A little over a month later, Tesla gave a presentation to shareholders about its autonomous-driving technology, during which CEO Elon Musk said the company was far ahead of its competitors and would have fully autonomous technology ready next year. The prediction was met with skepticism by experts, and Tesla’s stock fell a little over 7% in the week after the presentation.
“It was unwise to make the prediction of full self-driving by the end of next year, because I genuinely don’t think that’s going to happen, and I think people are going to remember that one,” said Karl Brauer, the executive publisher of Kelley Blue Book.
The two announcements bookended a disappointing first-quarter delivery report that created temporary concerns about demand.
From the beginning of January to the end of June, Tesla’s share price fell by over 31%, suggesting investors are beginning to rethink the way they value the company.

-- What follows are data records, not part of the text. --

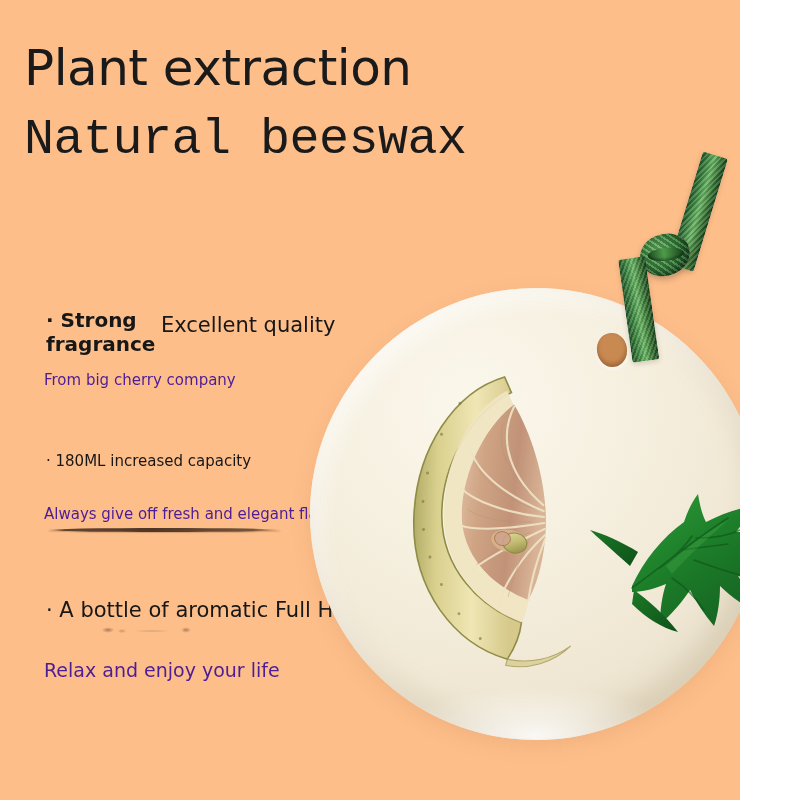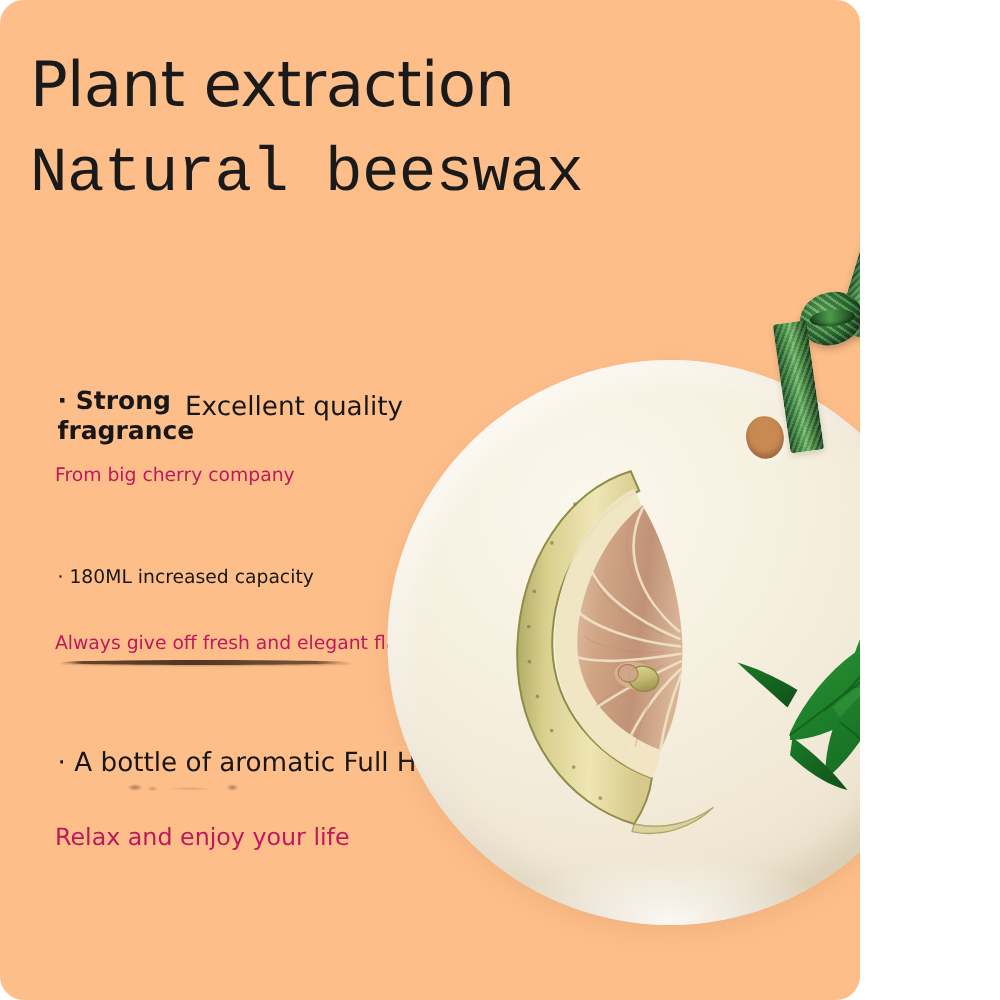--- a/index.html
+++ b/index.html
@@ -10,12 +10,11 @@
   }
   #stage {
     position: relative;
-    width: 688px;
+    width: 740px;
     height: 800px;
     overflow: hidden;
     background: #fdbe8a;
     font-family: "DejaVu Sans", "Liberation Sans", sans-serif;
-    border-radius: 19px;
     -webkit-font-smoothing: antialiased;
   }
 

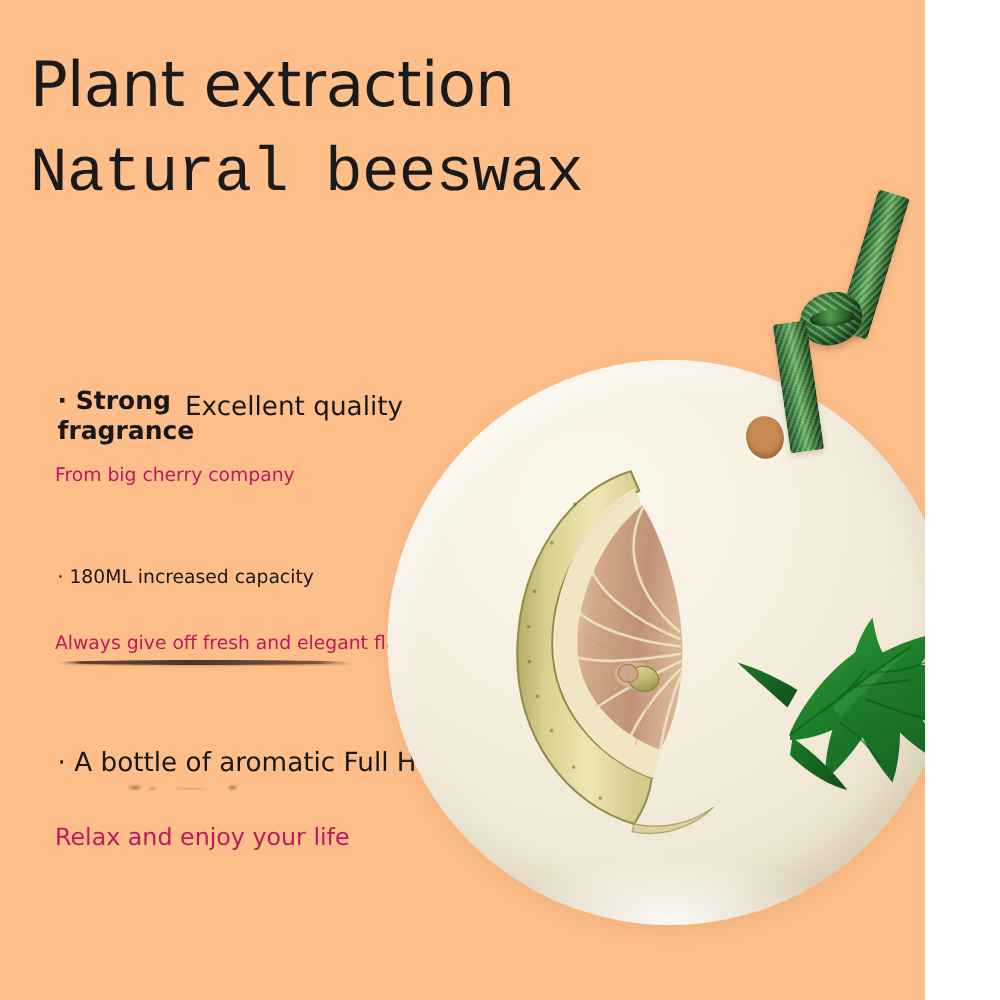--- a/index.html
+++ b/index.html
@@ -54,7 +54,7 @@
   }
   #feature-1 .feature-alt {
     position: absolute;
-    left: 148px;
+    left: 161px;
     top: 5px;
     color: #171717;
     font-size: 21px;

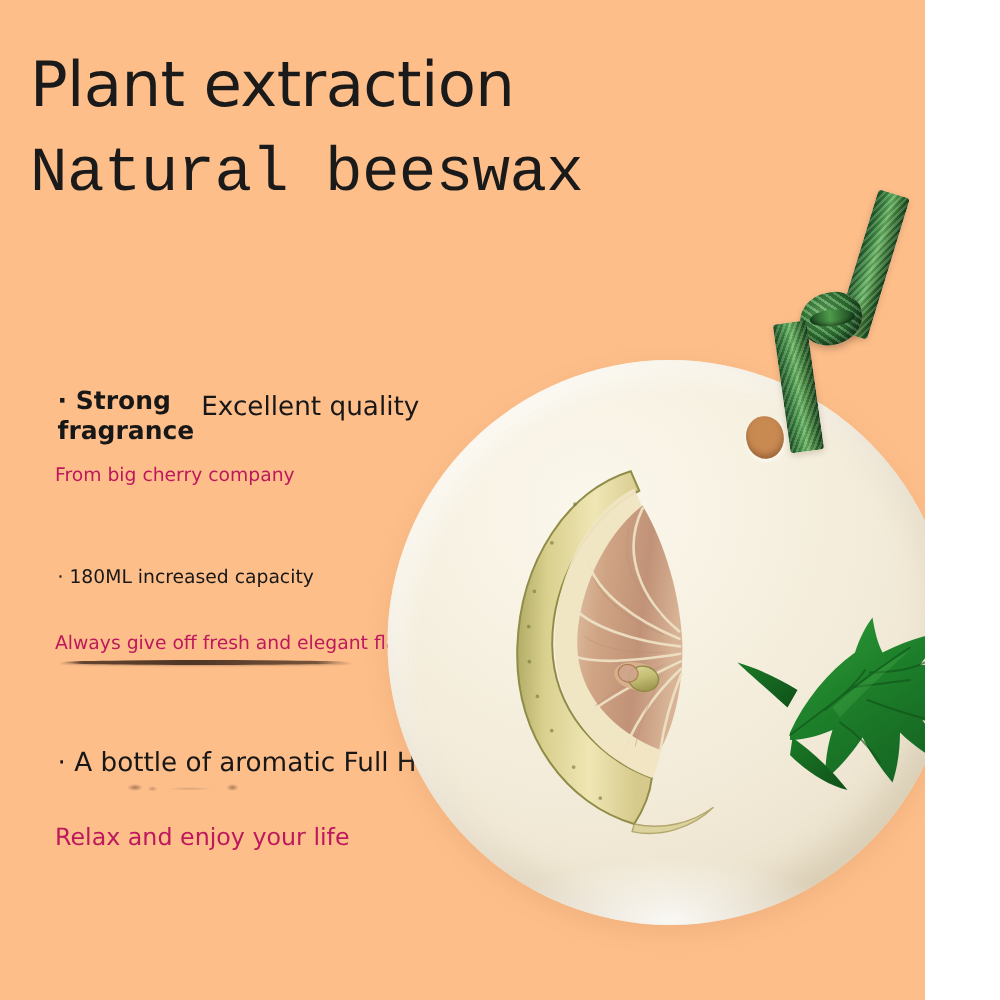--- a/index.html
+++ b/index.html
@@ -101,7 +101,7 @@
   }
 
   .feature-sub {
-    color: #be185d;
+    color: #4c1d95;
     font-size: 15px;
     font-weight: 400;
     line-height: 1.3;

“I think that the company today is being viewed more as a traditional auto company,” said Maryann Keller, the principal at the automotive consulting firm Maryann Keller & Associates. Tesla’s share price is unlikely to return to its highest levels unless the company becomes profitable, Keller said.
Even then, Tesla’s shares, priced at about $250 when markets opened on Tuesday, still trade well above those of competitors like General Motors, Ford, and Fiat Chrysler, each of which is much more profitable than Tesla, suggesting there is still considerable optimism among investors about Tesla’s future.
- Matthew DeBord/BI
Strong sales numbers fueled optimism
Despite the difficult start to this year, Tesla scored a significant victory by setting a record for vehicle deliveries in one quarter from April to June, its third record-setting quarter in the past four.
“The sales results for Tesla have been strong,” said Michael Ramsey, an automotive analyst at Gartner. “Even if they haven’t met some people’s expectations, it’s still somewhat remarkable that they’ve had the volume they’ve had, considering they only have three vehicles.”
And while Tesla failed to generate excitement with its more unconventional decisions, it has taken steps to improve weaknesses that are essential parts of the auto business, like delivery logistics, vehicle service, and cost discipline.
The strong second-quarter sales numbers indicated an improved system for delivering vehicles to international customers, an area the company blamed for its poor first-quarter results, and multiple service initiatives Tesla introduced this year could make the repair process easier for customers.
The efficacy of Tesla’s cost-cutting measures, which Musk described in a May email to employees, will become clearer in the company’s upcoming earnings reports, the first of which is scheduled for July 24. The report will follow a big first-quarter loss, which came after Tesla’s first consecutive quarterly profits in the second half of 2018.
The China factory and the Model Y are keys to long-term success
How Tesla executes on two big projects will play a major role in determining how sustainable future profits could be.
The first, a factory in Shanghai where Tesla hopes to start production before the end of this year, is designed to lower delivery costs and allow the company to avoid tariffs in China, the world’s largest market for electric vehicles.
The second, the Model Y crossover SUV, will give Tesla a new entry in the lucrative SUV market when it’s released late next year.
“SUVs are very appealing right now for consumers,” Brauer said. Of the Model Y, he said that “there’s more profit built into that car.”
The Model Y shares many parts with the Model 3 sedan, which should help Tesla avoid the expensive production issues that hampered the Model 3’s rollout.
“Their biggest priority in the next six months should be ensuring that the Model Y is produced with as little drama as humanly possible,” Ramsey said.
If Tesla successfully launches the Shanghai factory and the Model Y, it will represent a big step in the company’s quest to join its strengths in vehicle engineering, software, and branding with the operational competence needed to turn them into profit generators. But if Tesla runs into significant logistical and financial difficulties with the two projects, it may find that investors are hesitant to fund continued losses.
“What would really worry me about Tesla is if there was any indication that they went out to borrow money and people weren’t interested in giving it to them,” Ramsey said. “So far, that hasn’t happened.”